§ **Source records**:
####

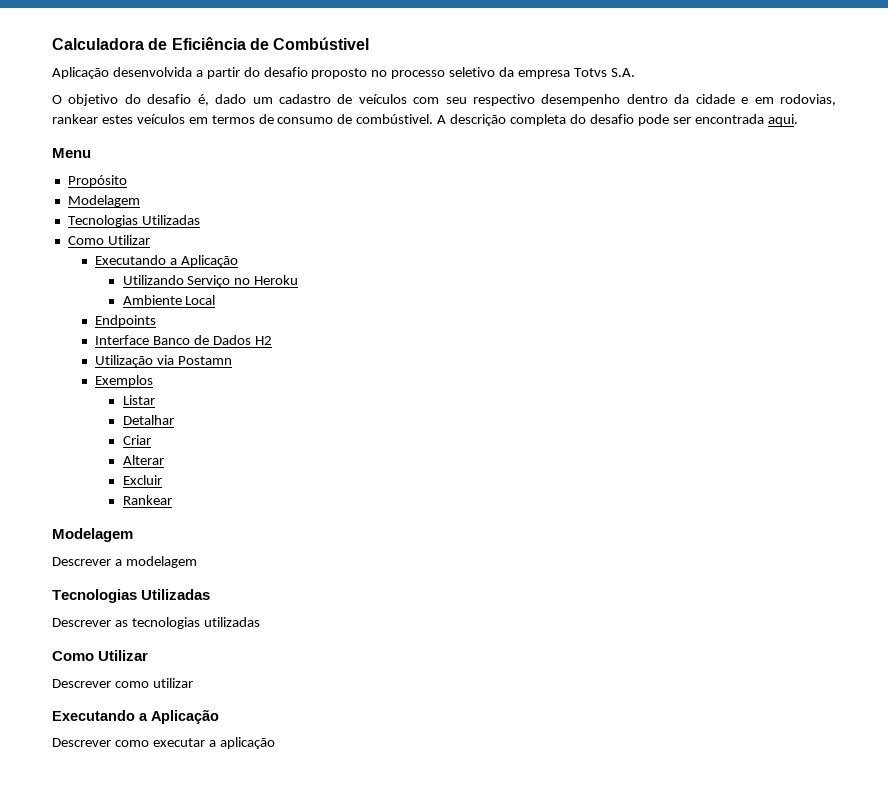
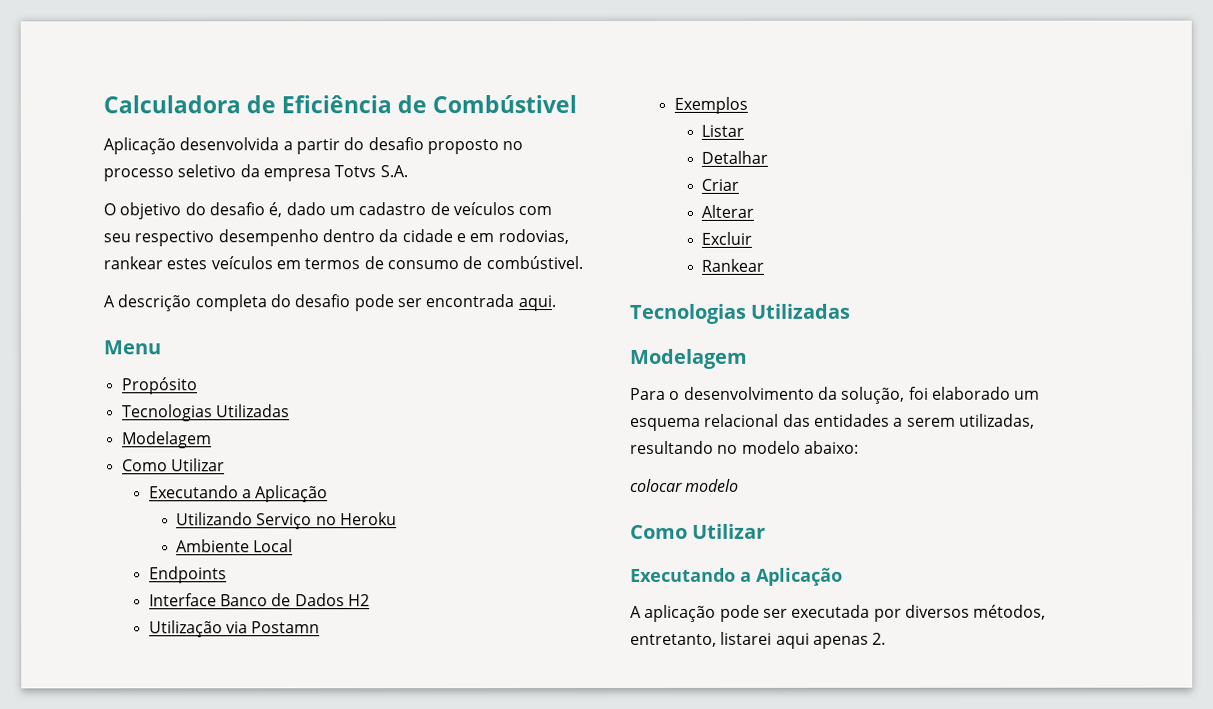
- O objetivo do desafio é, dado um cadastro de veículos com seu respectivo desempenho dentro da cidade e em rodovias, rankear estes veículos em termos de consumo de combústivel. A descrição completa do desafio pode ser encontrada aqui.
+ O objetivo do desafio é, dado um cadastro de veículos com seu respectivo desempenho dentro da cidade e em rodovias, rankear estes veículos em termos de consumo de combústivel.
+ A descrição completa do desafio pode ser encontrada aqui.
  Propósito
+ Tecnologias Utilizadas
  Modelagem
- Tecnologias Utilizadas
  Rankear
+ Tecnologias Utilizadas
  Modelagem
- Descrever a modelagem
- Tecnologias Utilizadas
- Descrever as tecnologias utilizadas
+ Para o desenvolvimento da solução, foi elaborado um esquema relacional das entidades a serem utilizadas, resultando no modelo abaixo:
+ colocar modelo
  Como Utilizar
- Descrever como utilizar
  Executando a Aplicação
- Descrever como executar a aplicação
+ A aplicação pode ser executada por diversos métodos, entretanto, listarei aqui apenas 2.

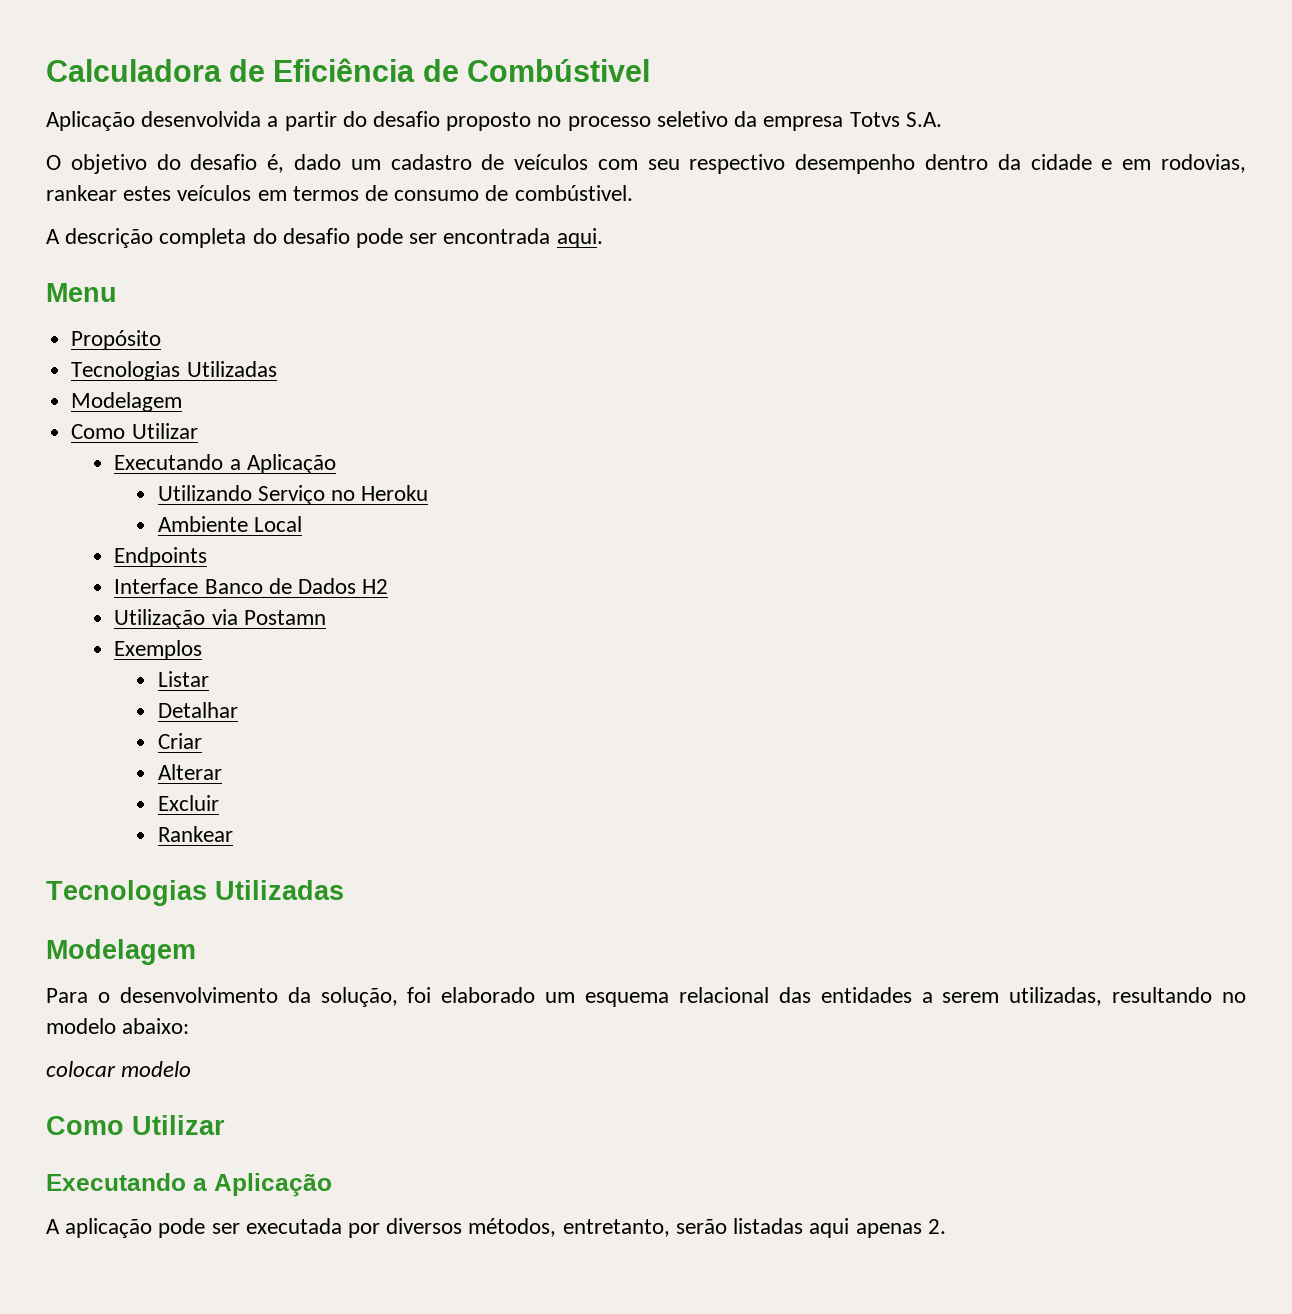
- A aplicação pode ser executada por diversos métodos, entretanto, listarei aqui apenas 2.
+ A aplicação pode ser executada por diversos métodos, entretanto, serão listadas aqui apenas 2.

####

§ **What is required**: Throughout the data above, find each line that includes the string "apenas"; state only how many there are.

§ **Solution to the exercise**: 3